--- ENTRIES SHOWN ---

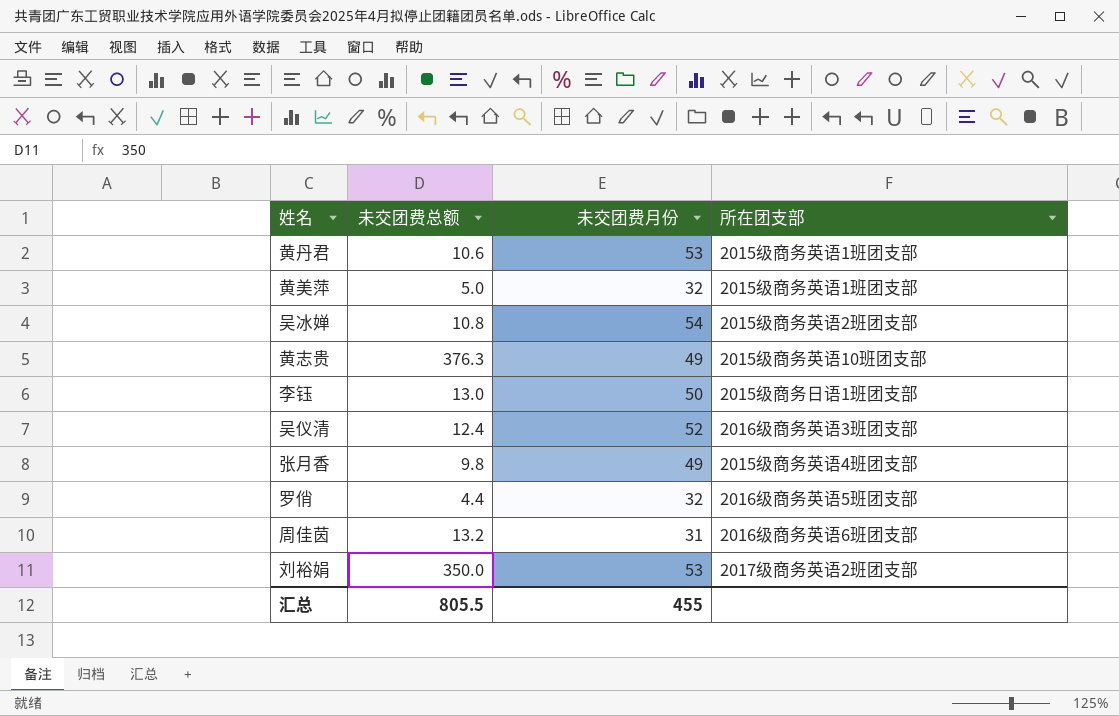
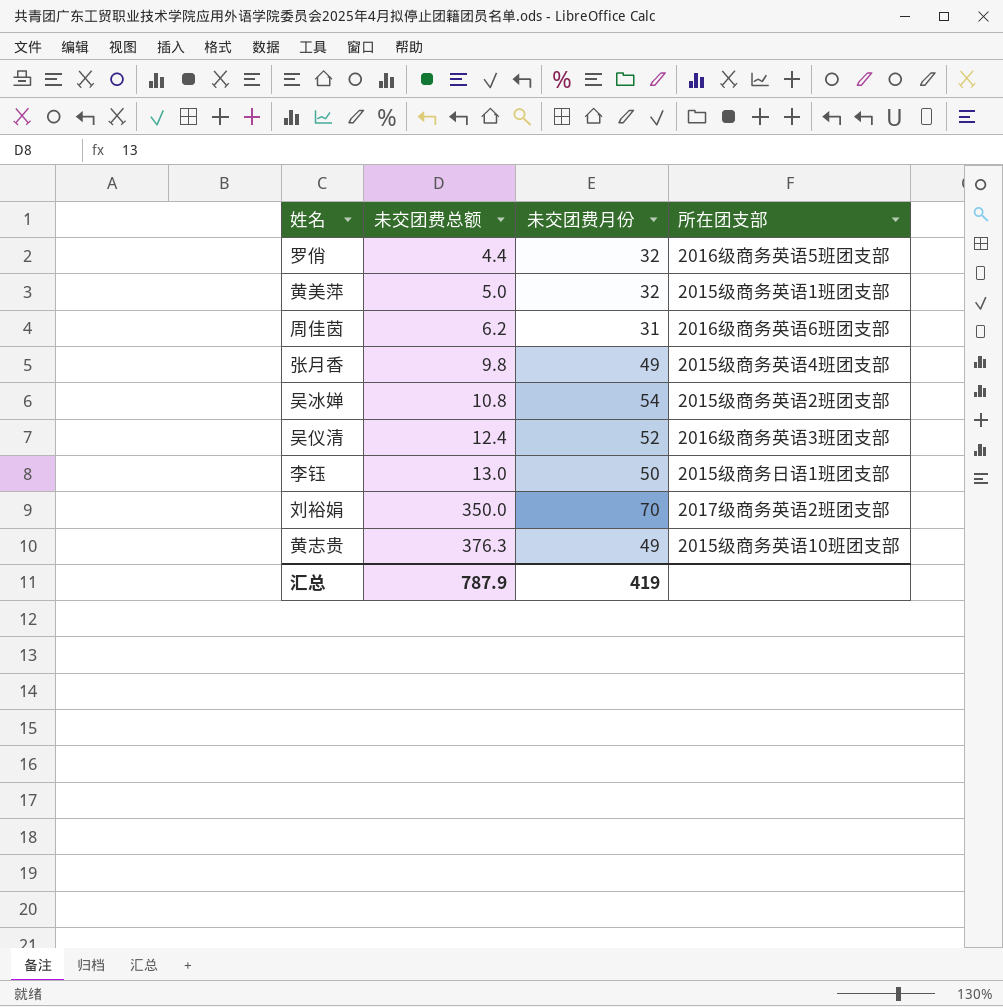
row order: none -> 未交团费总额 ascending
row 黄丹君: 10.6 | 53 | 2015级商务英语1班团支部 -> none
周佳茵 | 未交团费总额: 13.2 -> 6.2
刘裕娟 | 未交团费月份: 53 -> 70
汇总 | 未交团费总额: 805.5 -> 787.9
汇总 | 未交团费月份: 455 -> 419

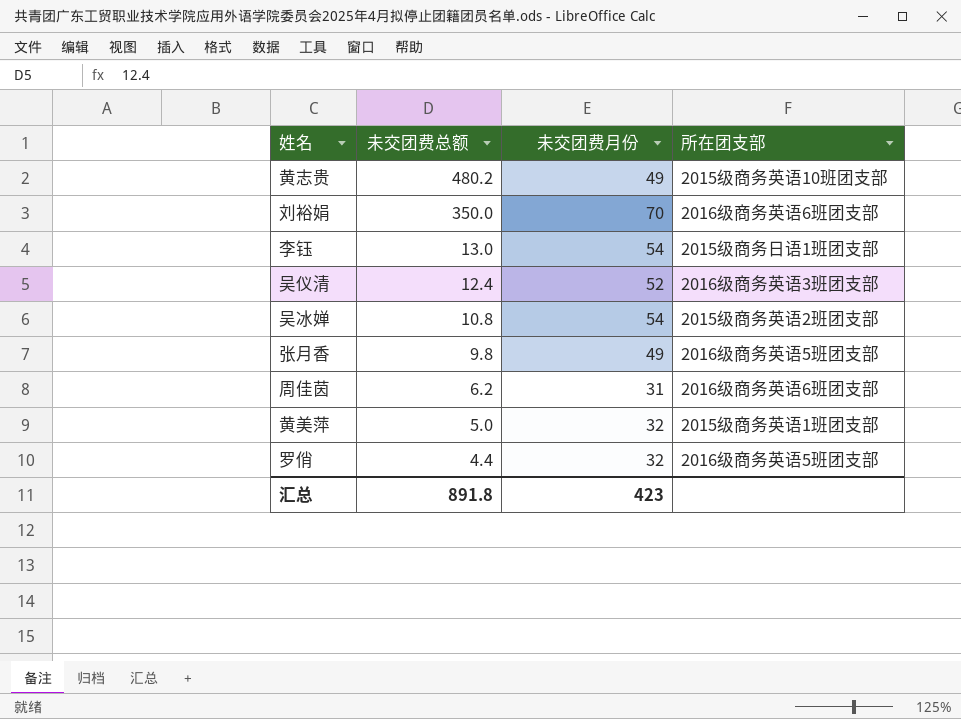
row order: 未交团费总额 ascending -> 未交团费总额 descending
黄志贵 | 未交团费总额: 376.3 -> 480.2
刘裕娟 | 所在团支部: 2017级商务英语2班团支部 -> 2016级商务英语6班团支部
李钰 | 未交团费月份: 50 -> 54
张月香 | 所在团支部: 2015级商务英语4班团支部 -> 2016级商务英语5班团支部
汇总 | 未交团费总额: 787.9 -> 891.8
汇总 | 未交团费月份: 419 -> 423

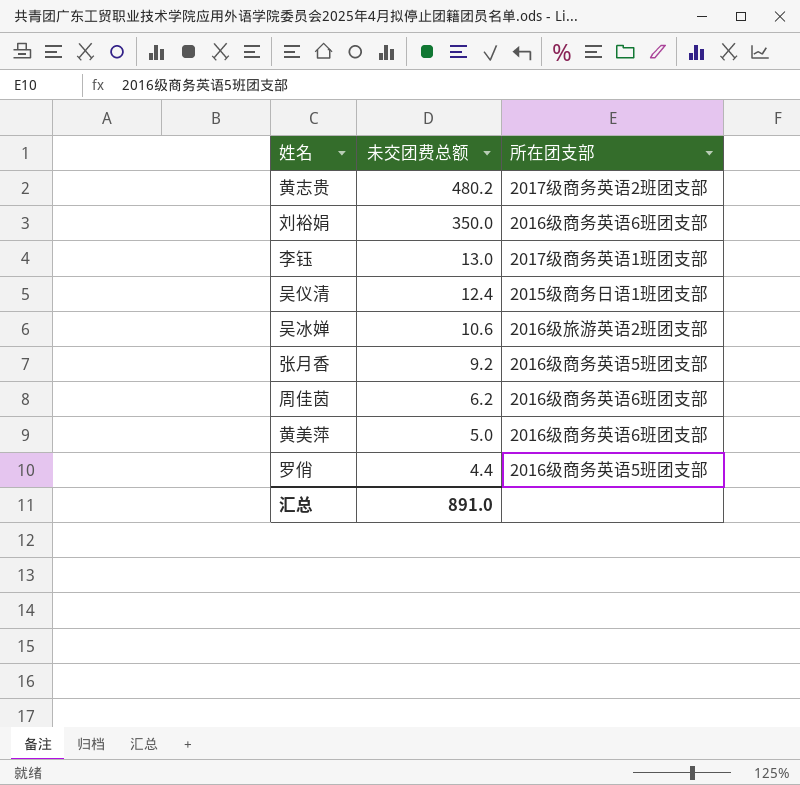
column 未交团费月份 | position: 3 -> none
黄志贵 | 所在团支部: 2015级商务英语10班团支部 -> 2017级商务英语2班团支部
李钰 | 所在团支部: 2015级商务日语1班团支部 -> 2017级商务英语1班团支部
吴仪清 | 所在团支部: 2016级商务英语3班团支部 -> 2015级商务日语1班团支部
吴冰婵 | 未交团费总额: 10.8 -> 10.6
吴冰婵 | 所在团支部: 2015级商务英语2班团支部 -> 2016级旅游英语2班团支部
张月香 | 未交团费总额: 9.8 -> 9.2
黄美萍 | 所在团支部: 2015级商务英语1班团支部 -> 2016级商务英语6班团支部
汇总 | 未交团费总额: 891.8 -> 891.0

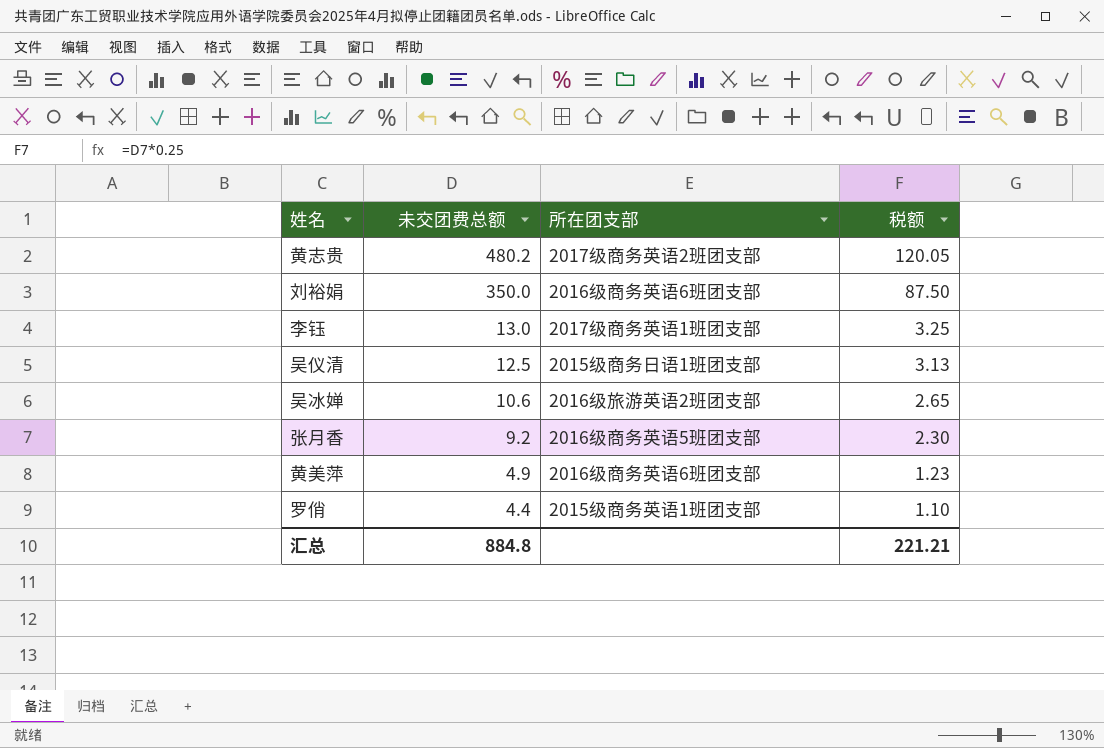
column 税额 | formula: none -> [未交团费总额] * 0.25
row 周佳茵: 6.2 | 2016级商务英语6班团支部 -> none
吴仪清 | 未交团费总额: 12.4 -> 12.5
黄美萍 | 未交团费总额: 5.0 -> 4.9
罗俏 | 所在团支部: 2016级商务英语5班团支部 -> 2015级商务英语1班团支部
汇总 | 未交团费总额: 891.0 -> 884.8

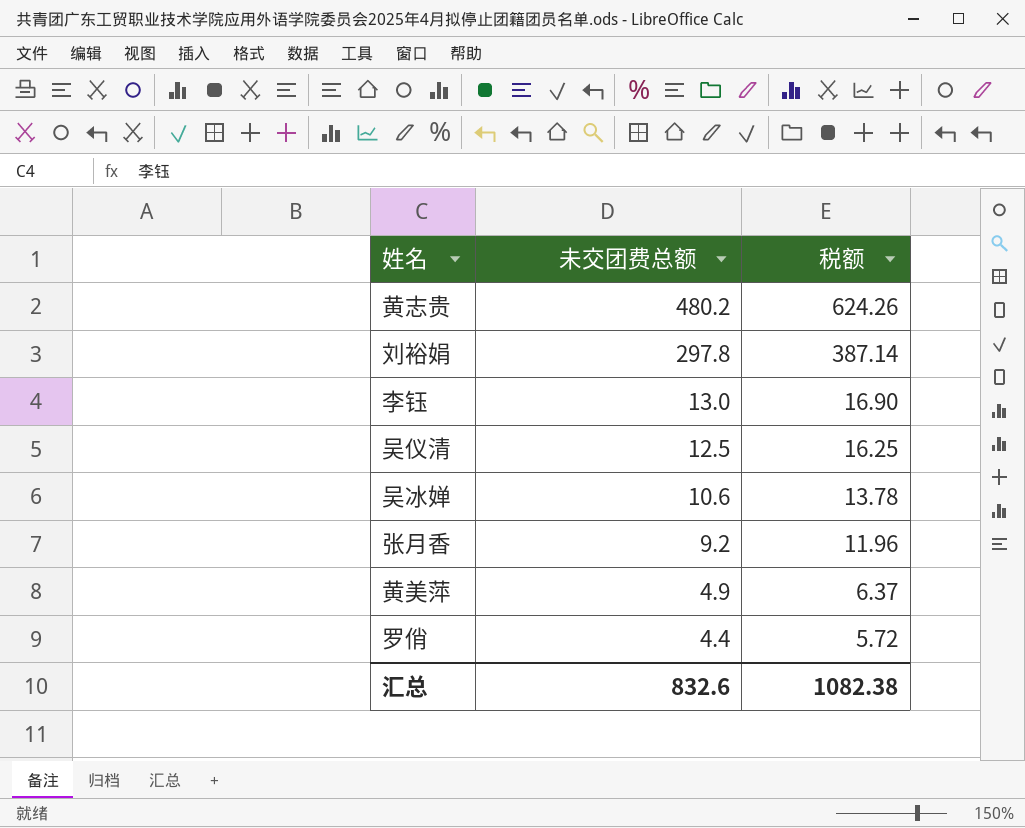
column 所在团支部 | position: 3 -> none
column 税额 | formula: [未交团费总额] * 0.25 -> [未交团费总额] * 1.3
刘裕娟 | 未交团费总额: 350.0 -> 297.8
汇总 | 未交团费总额: 884.8 -> 832.6
汇总 | 税额: 221.21 -> 1082.38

--- WHAT THE TASK ASKS ---
Please print exactly the lines from the one holding "row 周佳茵: 6.2 | 2016级商务英语6班团支部 -> none" through the final line of the data above, including both, and skip all pictures.

--- EXERCISE RESPONSE ---
row 周佳茵: 6.2 | 2016级商务英语6班团支部 -> none
吴仪清 | 未交团费总额: 12.4 -> 12.5
黄美萍 | 未交团费总额: 5.0 -> 4.9
罗俏 | 所在团支部: 2016级商务英语5班团支部 -> 2015级商务英语1班团支部
汇总 | 未交团费总额: 891.0 -> 884.8

column 所在团支部 | position: 3 -> none
column 税额 | formula: [未交团费总额] * 0.25 -> [未交团费总额] * 1.3
刘裕娟 | 未交团费总额: 350.0 -> 297.8
汇总 | 未交团费总额: 884.8 -> 832.6
汇总 | 税额: 221.21 -> 1082.38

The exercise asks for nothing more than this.